The ZK proof for a valid withdrawal includes:
– A commitment to the L2 withdrawal transaction inputs and the Merkle root of the rollup state tree.
– Proof that the zkVM of the Rollup executed the computation correctly and resulted in a BRC-20 balance greater than or equal to the withdrawal amount.
– No violation of the total supply invariance (i.e., the total supply of BRC-20 = BTC supply + L2 supply + pending withdrawal amount).
The Bitcoin network itself cannot verify zero-knowledge proofs as Bitcoin scripts lack the necessary opcodes. However, since indexers can perform the verification, it is not required. BRC-20 already relies on off-chain indexers to reconstruct the BRC-20 balance, and the only thing needed is support for verifying withdrawal transaction proofs on the indexer.

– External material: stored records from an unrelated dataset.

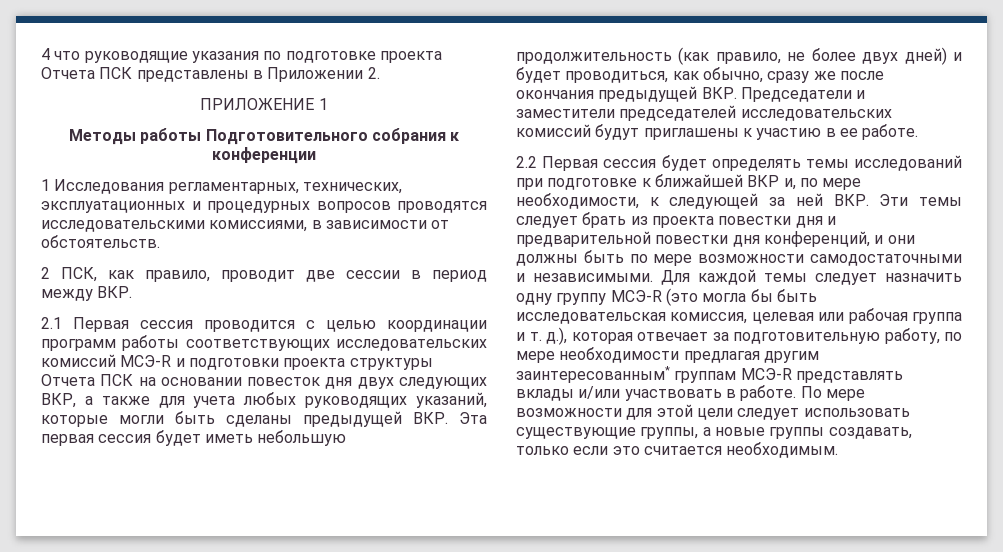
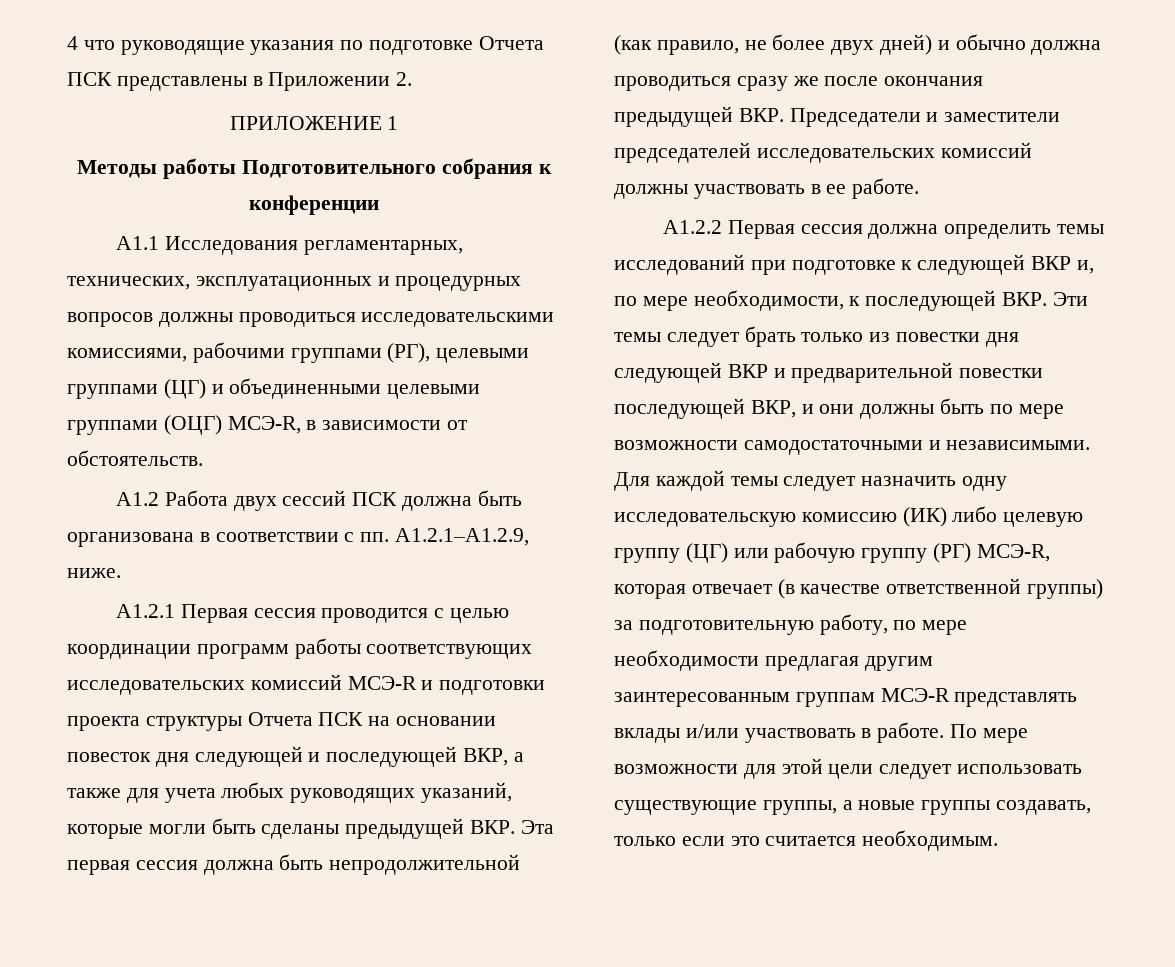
- 4 что руководящие указания по подготовке проекта Отчета ПСК представлены в Приложении 2.
+ 4 что руководящие указания по подготовке Отчета ПСК представлены в Приложении 2.
- 1 Исследования регламентарных, технических, эксплуатационных и процедурных вопросов проводятся исследовательскими комиссиями, в зависимости от обстоятельств.
- 2 ПСК, как правило, проводит две сессии в период между ВКР.
- 2.1 Первая сессия проводится с целью координации программ работы соответствующих исследовательских комиссий МСЭ-R и подготовки проекта структуры Отчета ПСК на основании повесток дня двух следующих ВКР, а также для учета любых руководящих указаний, которые могли быть сделаны предыдущей ВКР. Эта первая сессия будет иметь небольшую продолжительность (как правило, не более двух дней) и будет проводиться, как обычно, сразу же после окончания предыдущей ВКР. Председатели и заместители председателей исследовательских комиссий будут приглашены к участию в ее работе.
+ A1.1 Исследования регламентарных, технических, эксплуатационных и процедурных вопросов должны проводиться исследовательскими комиссиями, рабочими группами (РГ), целевыми группами (ЦГ) и объединенными целевыми группами (ОЦГ) МСЭ-R, в зависимости от обстоятельств.
+ A1.2 Работа двух сессий ПСК должна быть организована в соответствии с пп. A1.2.1–A1.2.9, ниже.
+ A1.2.1 Первая сессия проводится с целью координации программ работы соответствующих исследовательских комиссий МСЭ-R и подготовки проекта структуры Отчета ПСК на основании повесток дня следующей и последующей ВКР, а также для учета любых руководящих указаний, которые могли быть сделаны предыдущей ВКР. Эта первая сессия должна быть непродолжительной (как правило, не более двух дней) и обычно должна проводиться сразу же после окончания предыдущей ВКР. Председатели и заместители председателей исследовательских комиссий должны участвовать в ее работе.
- 2.2 Первая сессия будет определять темы исследований при подготовке к ближайшей ВКР и, по мере необходимости, к следующей за ней ВКР. Эти темы следует брать из проекта повестки дня и предварительной повестки дня конференций, и они должны быть по мере возможности самодостаточными и независимыми.
+ A1.2.2 Первая сессия должна определить темы исследований при подготовке к следующей ВКР и, по мере необходимости, к последующей ВКР. Эти темы следует брать только из повестки дня следующей ВКР и предварительной повестки последующей ВКР, и они должны быть по мере возможности самодостаточными и независимыми.
- Для каждой темы следует назначить одну группу МСЭ-R (это могла бы быть исследовательская комиссия, целевая или рабочая группа и т. д.), которая отвечает за подготовительную работу, по мере необходимости предлагая другим заинтересованным* группам МСЭ-R представлять вклады и/или участвовать в работе.
+ Для каждой темы следует назначить одну исследовательскую комиссию (ИК) либо целевую группу (ЦГ) или рабочую группу (РГ) МСЭ-R, которая отвечает (в качестве ответственной группы) за подготовительную работу, по мере необходимости предлагая другим заинтересованным группам МСЭ-R представлять вклады и/или участвовать в работе.

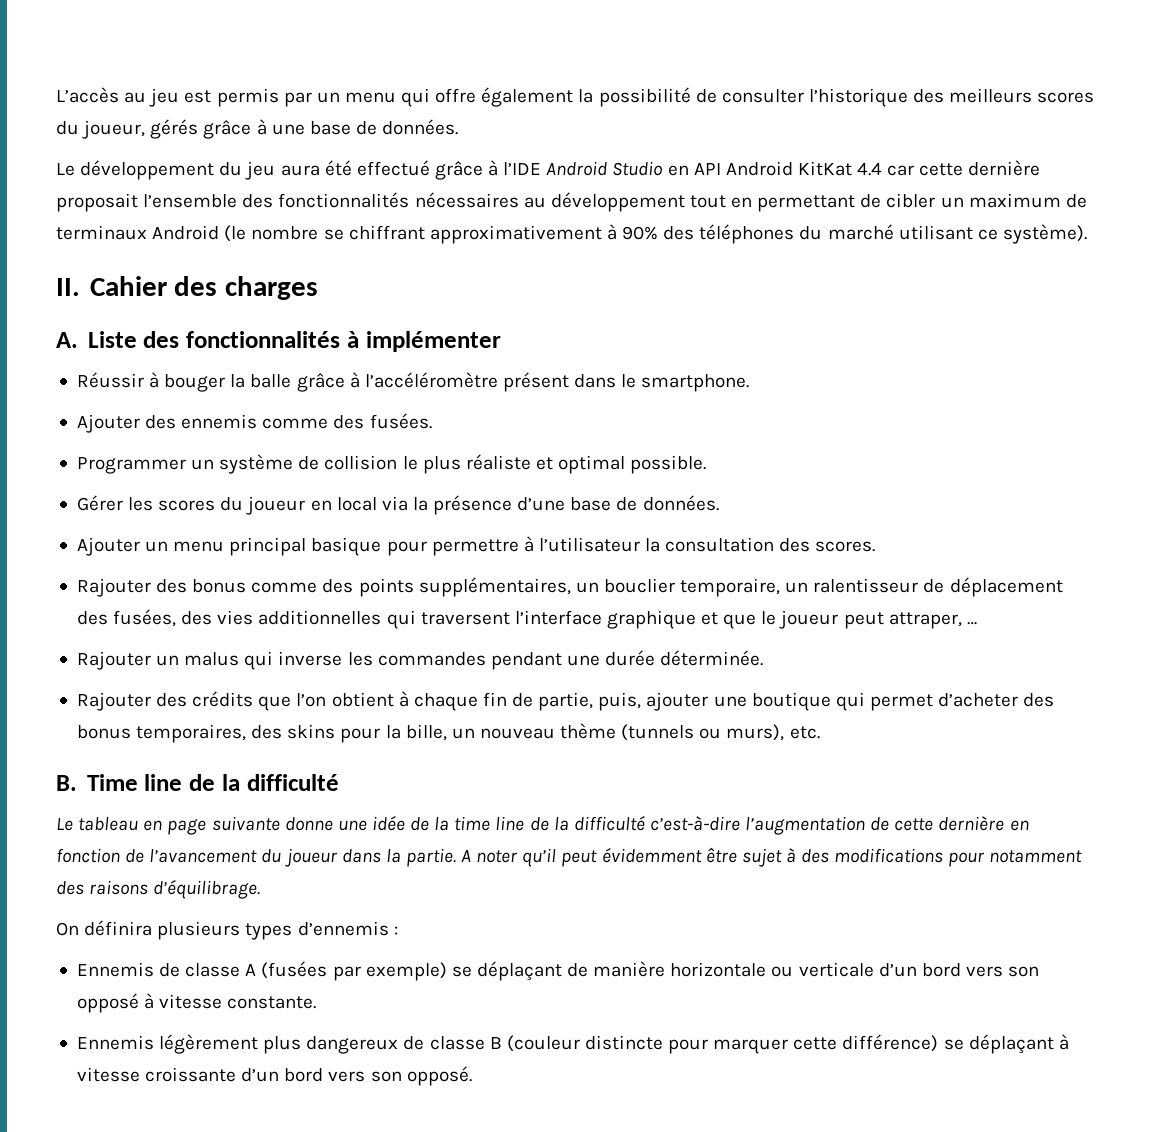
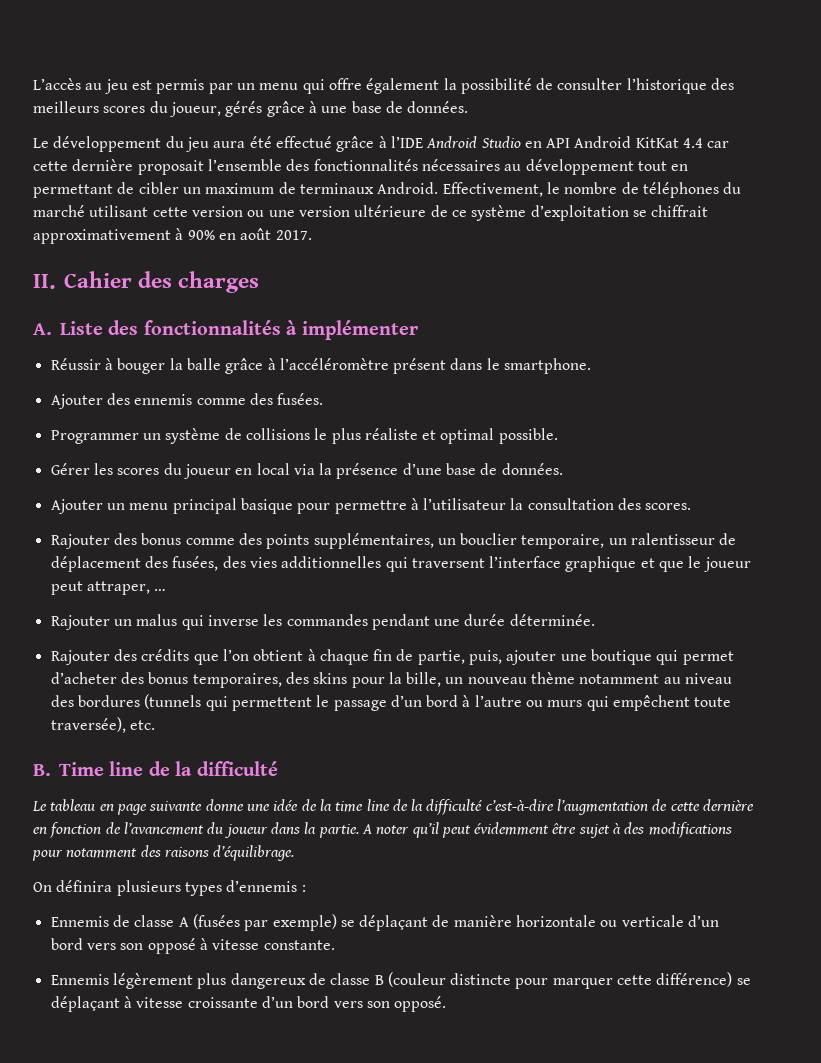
- Le développement du jeu aura été effectué grâce à l’IDE Android Studio en API Android KitKat 4.4 car cette dernière proposait l’ensemble des fonctionnalités nécessaires au développement tout en permettant de cibler un maximum de terminaux Android (le nombre se chiffrant approximativement à 90% des téléphones du marché utilisant ce système).
+ Le développement du jeu aura été effectué grâce à l’IDE Android Studio en API Android KitKat 4.4 car cette dernière proposait l’ensemble des fonctionnalités nécessaires au développement tout en permettant de cibler un maximum de terminaux Android. Effectivement, le nombre de téléphones du marché utilisant cette version ou une version ultérieure de ce système d’exploitation se chiffrait approximativement à 90% en août 2017.
- Programmer un système de collision le plus réaliste et optimal possible.
+ Programmer un système de collisions le plus réaliste et optimal possible.
- Rajouter des crédits que l’on obtient à chaque fin de partie, puis, ajouter une boutique qui permet d’acheter des bonus temporaires, des skins pour la bille, un nouveau thème (tunnels ou murs), etc.
+ Rajouter des crédits que l’on obtient à chaque fin de partie, puis, ajouter une boutique qui permet d’acheter des bonus temporaires, des skins pour la bille, un nouveau thème notamment au niveau des bordures (tunnels qui permettent le passage d’un bord à l’autre ou murs qui empêchent toute traversée), etc.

If L2 is unavailable, proof of no heartbeat on the DA layer for a certain period of time (e.g., 5 days) allows users to initiate one-sided withdrawals by sending Bitcoin transactions, where off-chain BRC20 indexers can process the withdrawal without requiring an L2 withdrawal transaction.
If L2 starts censoring withdrawals, users can initiate withdrawals by sending Bitcoin transactions with withdrawal requests. L2 peg operators have 24 hours to execute the withdrawal and submit the proof. If this does not happen, users can submit the following proof:
– Initiating a one-sided withdrawal via a Bitcoin transaction
– L2 failure to process the one-sided withdrawal in a timely manner
– Having valid unsettled BRC20 balances available for withdrawal
By verifying this proof, the off-chain BRC20 indexers can return ownership without checking L2 withdrawal transactions.
Therefore, Yona is the first L2 to offer a fully trustless peg for Bitcoin meta-assets.